Seguramente todos hemos visto imágenes de la Tierra desde distintos puntos del espacio. Allí, entre lo oscuro de la inmensidad, las fotografías retratan una esfera que, en su mayoría, es de color azul. Esto se debe a que está constituido por un 70 % de agua. Este elemento natural favoreció la aparición de la vida y permite un planeta habitable. Todos los seres vivos provenimos del mar y el ciclo del agua garantiza nuestra supervivencia.
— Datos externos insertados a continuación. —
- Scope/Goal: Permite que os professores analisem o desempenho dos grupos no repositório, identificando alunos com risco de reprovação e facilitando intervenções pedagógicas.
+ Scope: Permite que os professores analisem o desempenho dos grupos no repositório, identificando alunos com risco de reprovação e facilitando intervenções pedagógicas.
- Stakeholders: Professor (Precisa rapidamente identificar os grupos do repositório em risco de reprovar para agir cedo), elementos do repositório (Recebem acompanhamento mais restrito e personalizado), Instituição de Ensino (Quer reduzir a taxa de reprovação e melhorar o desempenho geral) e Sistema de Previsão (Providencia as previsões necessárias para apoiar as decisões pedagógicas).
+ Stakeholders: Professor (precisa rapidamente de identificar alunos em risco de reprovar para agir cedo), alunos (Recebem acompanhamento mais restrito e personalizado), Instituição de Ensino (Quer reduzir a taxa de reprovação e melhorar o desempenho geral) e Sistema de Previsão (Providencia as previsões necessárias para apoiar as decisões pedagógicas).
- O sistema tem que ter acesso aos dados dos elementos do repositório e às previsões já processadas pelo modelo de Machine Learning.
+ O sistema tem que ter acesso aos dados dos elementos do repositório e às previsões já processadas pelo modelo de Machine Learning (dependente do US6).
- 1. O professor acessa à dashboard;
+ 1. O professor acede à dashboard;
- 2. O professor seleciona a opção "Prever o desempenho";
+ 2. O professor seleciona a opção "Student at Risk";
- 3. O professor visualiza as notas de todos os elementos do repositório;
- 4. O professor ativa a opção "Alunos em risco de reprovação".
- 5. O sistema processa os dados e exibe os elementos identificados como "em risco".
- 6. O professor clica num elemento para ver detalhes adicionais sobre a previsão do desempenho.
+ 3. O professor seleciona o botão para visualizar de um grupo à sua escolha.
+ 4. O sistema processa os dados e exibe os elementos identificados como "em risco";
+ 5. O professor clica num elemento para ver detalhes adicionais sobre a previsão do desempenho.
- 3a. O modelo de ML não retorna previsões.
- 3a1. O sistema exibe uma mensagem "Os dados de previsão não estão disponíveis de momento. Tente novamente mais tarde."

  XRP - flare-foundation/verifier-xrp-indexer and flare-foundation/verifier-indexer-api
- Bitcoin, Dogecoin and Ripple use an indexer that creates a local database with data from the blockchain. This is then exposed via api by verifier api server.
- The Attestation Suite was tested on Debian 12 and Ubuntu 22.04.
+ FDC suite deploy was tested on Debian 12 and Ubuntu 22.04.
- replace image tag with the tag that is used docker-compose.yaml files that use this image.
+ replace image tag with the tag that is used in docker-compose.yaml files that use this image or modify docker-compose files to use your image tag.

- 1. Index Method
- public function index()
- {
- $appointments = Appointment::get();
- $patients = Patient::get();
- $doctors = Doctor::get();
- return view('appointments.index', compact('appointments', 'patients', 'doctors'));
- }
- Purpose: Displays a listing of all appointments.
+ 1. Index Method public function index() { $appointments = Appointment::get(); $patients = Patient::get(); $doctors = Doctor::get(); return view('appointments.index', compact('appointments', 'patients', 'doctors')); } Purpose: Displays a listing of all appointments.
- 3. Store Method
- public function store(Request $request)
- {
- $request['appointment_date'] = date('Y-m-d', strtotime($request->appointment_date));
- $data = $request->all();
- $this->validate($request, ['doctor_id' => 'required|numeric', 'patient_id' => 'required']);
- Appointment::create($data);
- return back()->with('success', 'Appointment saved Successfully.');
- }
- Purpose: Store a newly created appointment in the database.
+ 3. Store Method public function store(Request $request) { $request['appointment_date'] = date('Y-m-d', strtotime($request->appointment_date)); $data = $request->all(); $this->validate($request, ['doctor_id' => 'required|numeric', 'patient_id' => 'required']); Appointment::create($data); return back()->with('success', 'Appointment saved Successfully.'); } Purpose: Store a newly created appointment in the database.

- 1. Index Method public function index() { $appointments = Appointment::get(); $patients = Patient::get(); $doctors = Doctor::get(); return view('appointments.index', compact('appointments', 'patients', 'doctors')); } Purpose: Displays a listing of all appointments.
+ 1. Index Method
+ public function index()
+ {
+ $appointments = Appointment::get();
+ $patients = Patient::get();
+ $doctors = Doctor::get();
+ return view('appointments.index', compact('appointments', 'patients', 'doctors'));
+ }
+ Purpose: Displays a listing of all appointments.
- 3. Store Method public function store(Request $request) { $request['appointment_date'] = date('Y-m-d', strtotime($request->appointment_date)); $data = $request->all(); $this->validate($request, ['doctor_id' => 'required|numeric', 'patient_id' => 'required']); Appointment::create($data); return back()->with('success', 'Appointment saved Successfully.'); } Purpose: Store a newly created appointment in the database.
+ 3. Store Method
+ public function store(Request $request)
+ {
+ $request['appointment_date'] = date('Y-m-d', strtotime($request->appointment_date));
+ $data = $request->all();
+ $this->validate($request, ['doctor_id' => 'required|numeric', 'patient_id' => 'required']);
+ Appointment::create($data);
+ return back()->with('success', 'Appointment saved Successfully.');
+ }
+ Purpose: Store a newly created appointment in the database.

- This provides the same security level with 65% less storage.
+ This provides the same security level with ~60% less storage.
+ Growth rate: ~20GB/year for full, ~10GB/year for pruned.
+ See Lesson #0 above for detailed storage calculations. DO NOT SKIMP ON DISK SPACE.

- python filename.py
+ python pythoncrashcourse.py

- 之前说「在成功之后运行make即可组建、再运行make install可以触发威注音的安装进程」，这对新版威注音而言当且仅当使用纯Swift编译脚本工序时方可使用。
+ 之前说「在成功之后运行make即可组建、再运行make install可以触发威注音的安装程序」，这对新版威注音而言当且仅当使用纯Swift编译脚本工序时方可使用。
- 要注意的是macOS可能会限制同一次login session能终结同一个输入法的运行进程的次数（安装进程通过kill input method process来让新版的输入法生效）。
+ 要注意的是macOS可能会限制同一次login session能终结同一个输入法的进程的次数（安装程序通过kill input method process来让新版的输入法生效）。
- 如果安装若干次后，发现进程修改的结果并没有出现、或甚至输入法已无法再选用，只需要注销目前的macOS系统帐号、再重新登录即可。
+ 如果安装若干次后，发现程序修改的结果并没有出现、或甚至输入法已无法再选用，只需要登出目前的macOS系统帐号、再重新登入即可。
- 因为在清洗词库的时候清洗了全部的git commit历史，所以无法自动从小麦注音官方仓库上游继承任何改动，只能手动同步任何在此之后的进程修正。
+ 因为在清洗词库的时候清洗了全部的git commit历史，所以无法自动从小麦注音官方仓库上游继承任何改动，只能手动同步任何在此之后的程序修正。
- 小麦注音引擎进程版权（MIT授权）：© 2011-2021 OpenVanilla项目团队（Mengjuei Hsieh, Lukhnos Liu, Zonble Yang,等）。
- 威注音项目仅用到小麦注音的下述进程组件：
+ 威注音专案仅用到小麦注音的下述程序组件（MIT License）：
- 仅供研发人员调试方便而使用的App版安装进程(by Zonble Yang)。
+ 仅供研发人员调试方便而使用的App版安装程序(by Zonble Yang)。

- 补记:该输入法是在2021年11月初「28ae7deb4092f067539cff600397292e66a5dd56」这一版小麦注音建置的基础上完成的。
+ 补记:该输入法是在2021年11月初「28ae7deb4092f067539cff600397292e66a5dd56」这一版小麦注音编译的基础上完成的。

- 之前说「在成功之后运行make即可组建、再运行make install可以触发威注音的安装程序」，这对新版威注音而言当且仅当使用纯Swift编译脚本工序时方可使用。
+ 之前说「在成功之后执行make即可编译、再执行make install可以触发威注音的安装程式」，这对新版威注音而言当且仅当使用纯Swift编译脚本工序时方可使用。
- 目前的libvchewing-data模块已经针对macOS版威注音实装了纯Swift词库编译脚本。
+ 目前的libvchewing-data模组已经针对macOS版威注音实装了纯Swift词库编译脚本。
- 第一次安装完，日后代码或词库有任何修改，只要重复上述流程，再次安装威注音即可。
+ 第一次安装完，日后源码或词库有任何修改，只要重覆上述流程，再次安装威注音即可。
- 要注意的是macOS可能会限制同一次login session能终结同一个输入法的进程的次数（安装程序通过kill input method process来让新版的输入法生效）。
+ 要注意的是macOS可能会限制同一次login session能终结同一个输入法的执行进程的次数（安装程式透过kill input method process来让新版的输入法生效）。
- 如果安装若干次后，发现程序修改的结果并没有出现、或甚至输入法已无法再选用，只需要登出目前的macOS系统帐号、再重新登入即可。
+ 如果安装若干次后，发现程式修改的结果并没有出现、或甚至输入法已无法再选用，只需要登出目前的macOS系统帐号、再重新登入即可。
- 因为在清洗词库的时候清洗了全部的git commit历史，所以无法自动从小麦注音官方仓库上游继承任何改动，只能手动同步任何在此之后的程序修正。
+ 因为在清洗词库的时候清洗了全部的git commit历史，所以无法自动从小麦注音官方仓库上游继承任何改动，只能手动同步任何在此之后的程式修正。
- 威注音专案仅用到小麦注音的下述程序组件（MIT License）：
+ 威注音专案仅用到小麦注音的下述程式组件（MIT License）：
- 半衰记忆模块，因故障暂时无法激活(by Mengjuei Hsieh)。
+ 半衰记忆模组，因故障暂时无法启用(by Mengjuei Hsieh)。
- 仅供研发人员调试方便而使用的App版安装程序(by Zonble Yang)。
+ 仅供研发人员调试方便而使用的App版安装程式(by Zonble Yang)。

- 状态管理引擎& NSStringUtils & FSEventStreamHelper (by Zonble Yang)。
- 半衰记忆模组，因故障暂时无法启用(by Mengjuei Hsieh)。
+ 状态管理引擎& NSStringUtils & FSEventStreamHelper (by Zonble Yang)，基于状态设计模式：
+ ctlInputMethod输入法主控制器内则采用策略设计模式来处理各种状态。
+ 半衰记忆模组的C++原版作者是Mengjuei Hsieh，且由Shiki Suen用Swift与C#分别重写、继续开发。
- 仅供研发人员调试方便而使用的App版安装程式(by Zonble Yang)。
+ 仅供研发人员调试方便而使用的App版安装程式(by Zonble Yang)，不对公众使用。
En números, son alrededor de 1.400 millones de kilómetros cúbicos de agua los que se distribuyen en la superficie terrestre. Esta cifra se ha mantenido invariable durante más de dos mil millones de años. De esta cantidad, un 97% es de agua salada, y lo restante es agua dulce.
Del 3 %, el 70 % no está disponible para consumir porque se encuentra en forma de glaciares, nieve o hielo. De lo que sí está disponible, una pequeña porción se encuentra en los lagos, ríos, la humedad del suelo y los depósitos subterráneos poco profundos, cuya renovación es producto de la infiltración (proceso por el cual el agua en la superficie de la tierra entra en el suelo). Mucha de esta agua «utilizable» se encuentra lejos de las zonas pobladas, lo cual dificulta su utilización efectiva. Se estima que solamente el 0.77 % aparece como agua dulce accesible al ser humano.
Si las anteriores cifras no son concluyentes para entender que se trata de un recurso escaso, el uso humano, indiscriminado e irracional, termina de convencer. De acuerdo con los estudios sobre los balances hídricos, el 0.007 % de las aguas dulces se encuentran realmente disponibles a todos los usos de forma directa. Asimismo, las evaluaciones más recientes de los especialistas y las organizaciones internacionales sugieren que, para el año 2025, más de las dos terceras partes de la población sufrirá algún inconveniente por su falta.
Pero el impacto negativo de las personas también alcanza al agua salada. La contaminación de los mares con basura amenaza su principal función, que es la de regular la presencia de oxígeno y dióxido de carbono en la atmósfera. Dicho de otra manera, las aguas oceánicas se encargan de mantener el equilibrio climático de la Tierra.